The effect of this ‘policy’ decision by the FWBC not to secure and enforce employee entitlements but to abdicate that responsibility to the FWO makes the case for disbanding the FWBC and allowing the FWO to function as the sole federal labour inspectorate even more compelling. The fact is the FWO is already performing the most basic function of enforcing the legal rights and entitlements of employees in the construction industry and there is simply no need for another inspectorate to cover that industry.
The only time where the question of the existence of a separate statutory agency for the construction industry was considered was during the course of the Wilcox Inquiry in 2008-09. In his final report Mr. Wilcox QC dealt with the argument about the administrative and structural context in which any specialist agency would operate in the construction industry. He said:-
“As I understand the position, the Australian Government is keen to reduce the present proliferation of Commonwealth workplace relations agencies. It would be consistent with that objective for it to make the Specialist Division part of the OFWO. Efficiencies and costs savings should result from amalgamation of what is now the ABCC, with what is now the Office of the Workplace Ombudsman. The amalgamated units could then share not only accommodation and other infrastructure, such as computer and other communications systems, but also expensive supporting services, and financial, human resources, legal and IT personnel.
..I considered whether it is possible, without making the new Specialist Division a separate statutory body like the ABCC, to ensure it receives earmarked resources, sufficient to enable it to provide high standard, focussed services to the industry. I raised with DEEWR the possibility of the Specialist Division, although within the OFWO, having its own one-line Budget allocation. I was informed this would not be unprecedented but was probably unnecessary.”
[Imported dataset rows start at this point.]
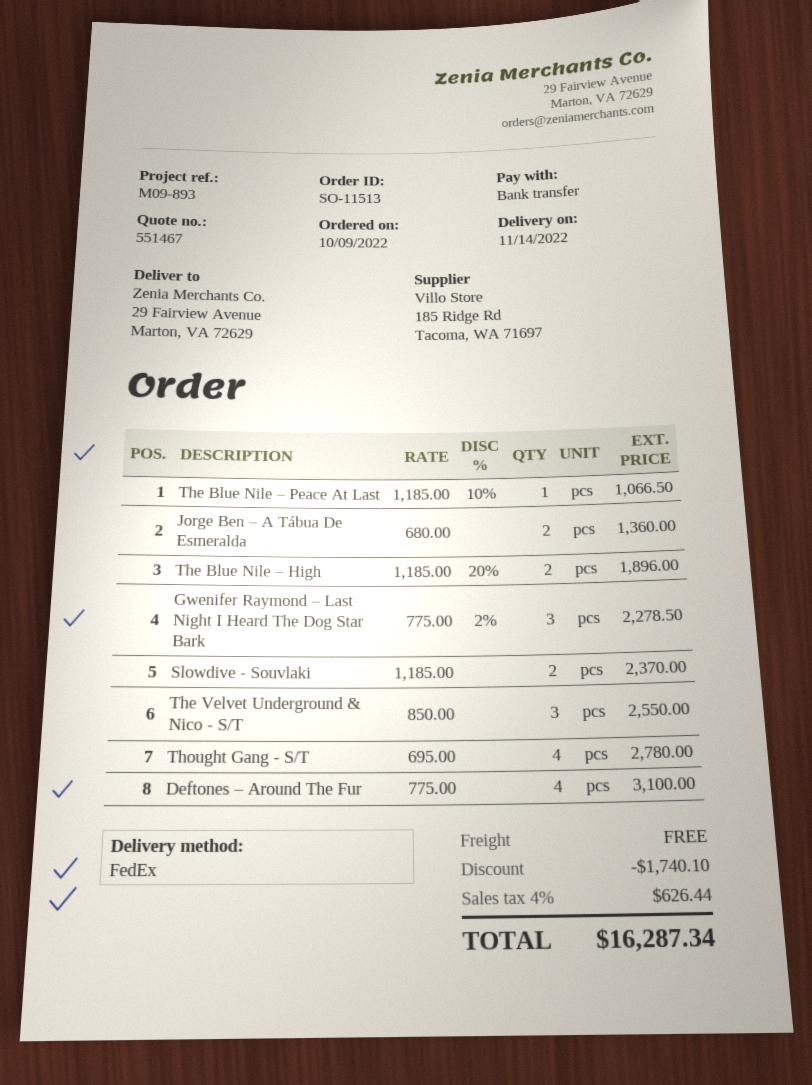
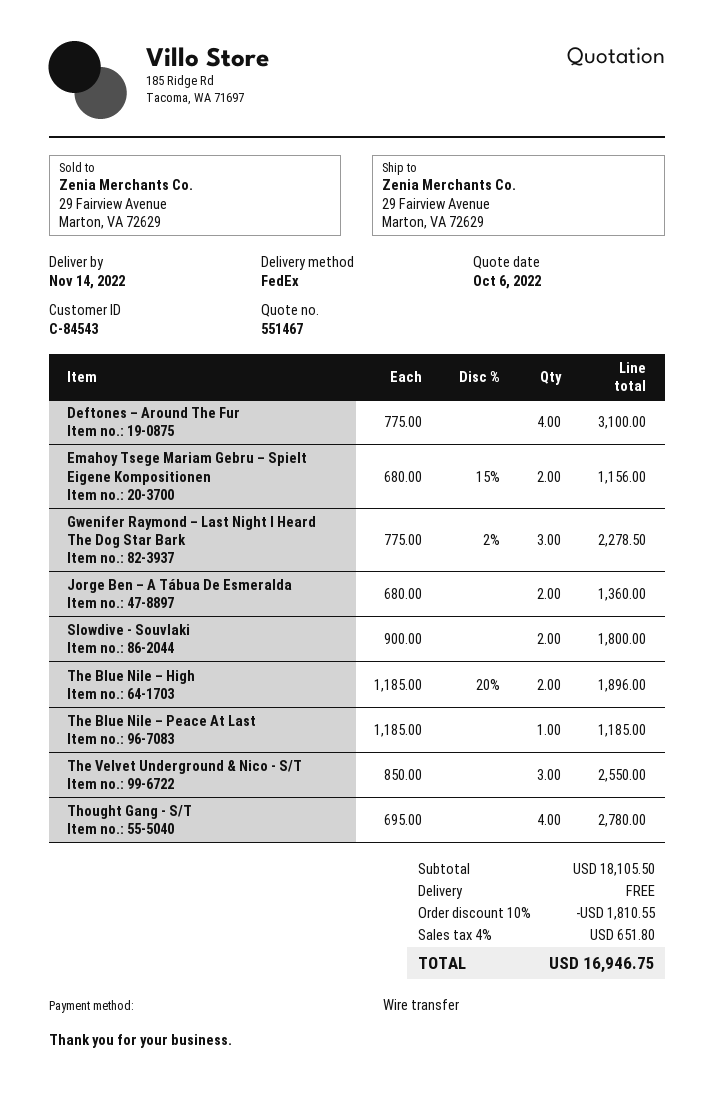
The Blue Nile – Peace At Last: 1 x 1185.00 - 10% = 1066.50 -> 1 x 1185.00 = 1185.00
Slowdive - Souvlaki: 2 x 1185.00 = 2370.00 -> 2 x 900.00 = 1800.00
Emahoy Tsege Mariam Gebru – Spielt Eigene Kompositionen: none -> 2 x 680.00 - 15% = 1156.00
discount: 1740.10 -> 1810.55
tax: 4% = 626.44 -> 4% = 651.80
total: 16287.34 -> 16946.75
Ultimately, the very first recommendation of the Wilcox Inquiry was that any new agency for the construction industry be established within the FWO, not separate from it.
Funding of the ABCC/FWBC costs the Australian taxpayer in the order of $30m per annum. That has meant a total outlay of around $250m since its establishment in 2005. The FWBC was set up at a time when the Fair Work Ombudsman did not exist and the Commonwealth inspectorate, such as it was, was nowhere near as active, efficient and well-resourced as the current FWO. The continued existence of the FWBC amounts to unnecessary duplication and inefficiency. There is no reason for a second agency to exist for the construction industry. Nor is there any doubt that the FWO has the capacity, powers and resources to carry out all of its function in the construction industry along with every other industry. The FWBC should be disbanded and its operations absorbed into the FWO.